Emile Wauters was the nephew of the archivist Alphonse Wauters. He was a pupil of Jean- François Portaels and Jean-Léon Gérôme in Paris. He spent some time in Rome, Naples, Florence, Pisa, Padua, Verona and Venice and visited Egypt, Spain and Morocco. He settled in Paris in 1890.
He made a mural painting for the Brussels Town Hall and “Panoramic View of Cairo” in the Parc du Cinquantenaire, also in Brussels. He made his debut in Brussels in 1872 with “Rocky Site”, which demonstrated the astounding virtuosity of this young artist who was equally at home depicting figures or landscapes. “The Madness of Hugo Van der Goes” was the beginning of his prestige and each of his commissioned paintings enlarged it.
Through his sound qualities he deserved acclaim and fortune.

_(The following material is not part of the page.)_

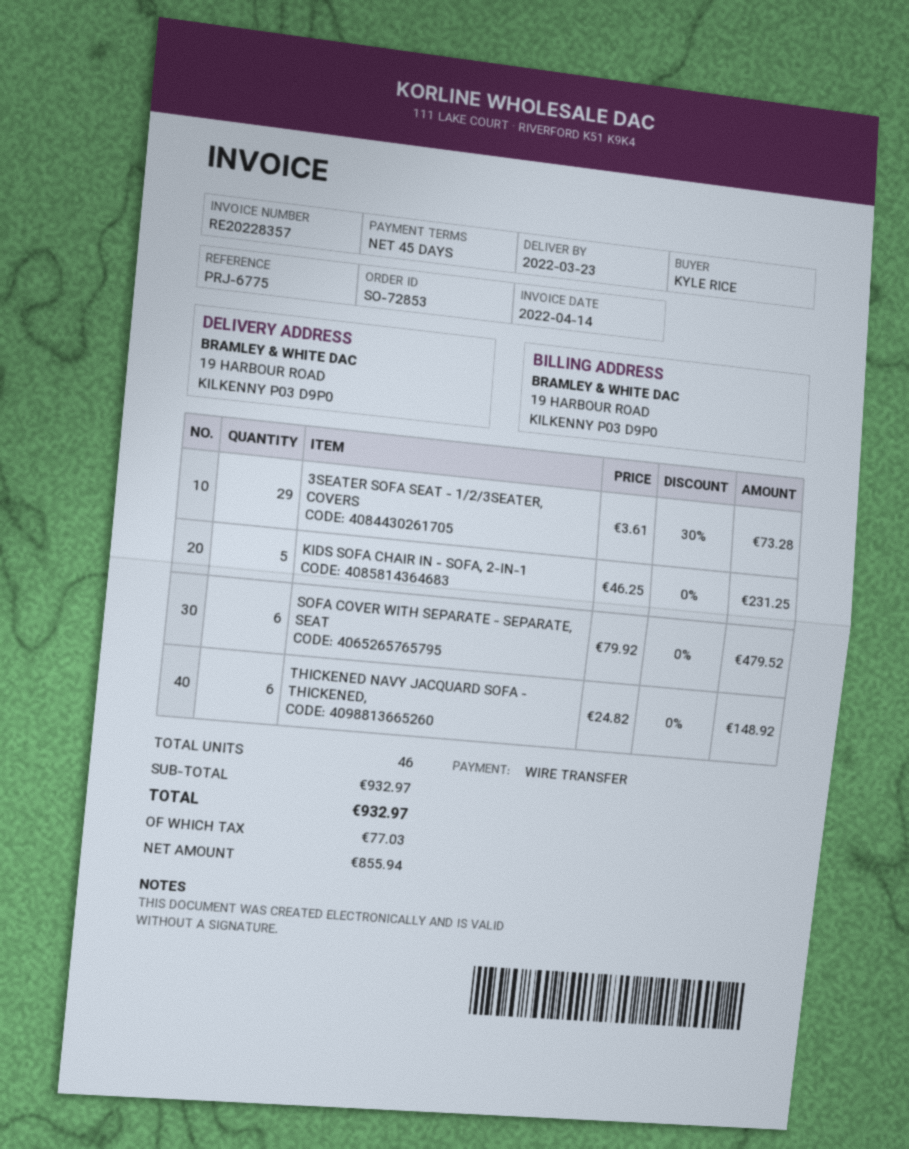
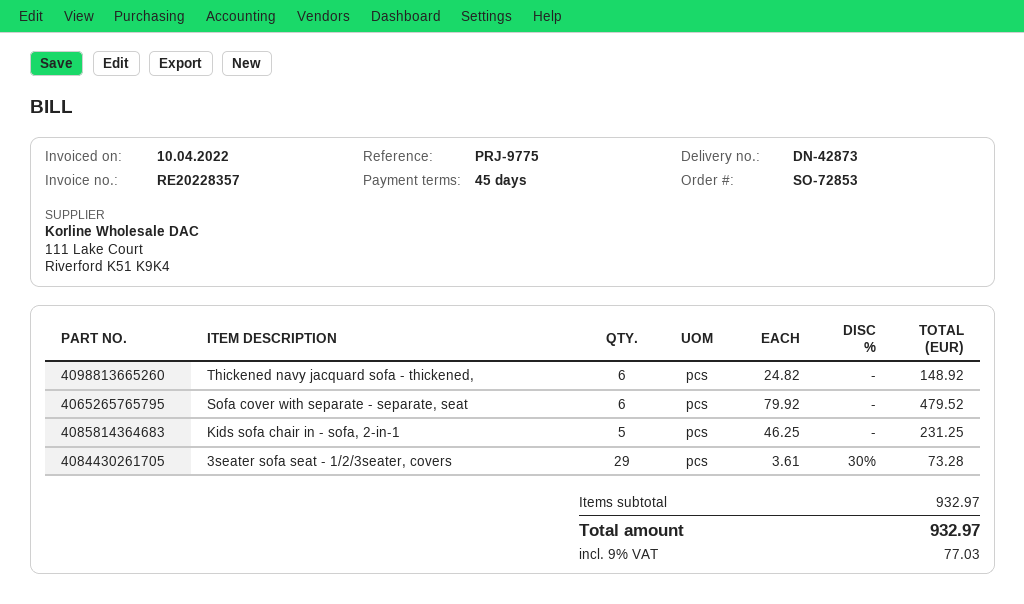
invoice date: 2022-04-14 -> 2022-04-10
reference: PRJ-6775 -> PRJ-9775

He loved display on enormous canvases an abundance of appurtenances and the brilliance of satin and silk. His brilliance which he attempted to master and his penchant for the arabesque and majestic amplitude of forms took him far away from the traditional artists of his era. Their desire for precision seems very bourgeois confronted with his lyricism. In some aspects, Wauters is an artist of the Renaissance, more Italian, than Flemish, although Anthony Van Dyck was one of his ancestors.
Brussels 1846 - Paris 1933
Arlon (Church of Our Lady of the Rosary) - Antwerp - Brussels - Liège - Brussels Town Hall (mural)
P. & V. Berko, "Dictionary of Belgian painters born between 1750 & 1875", Knokke 1981, p. 789- 790.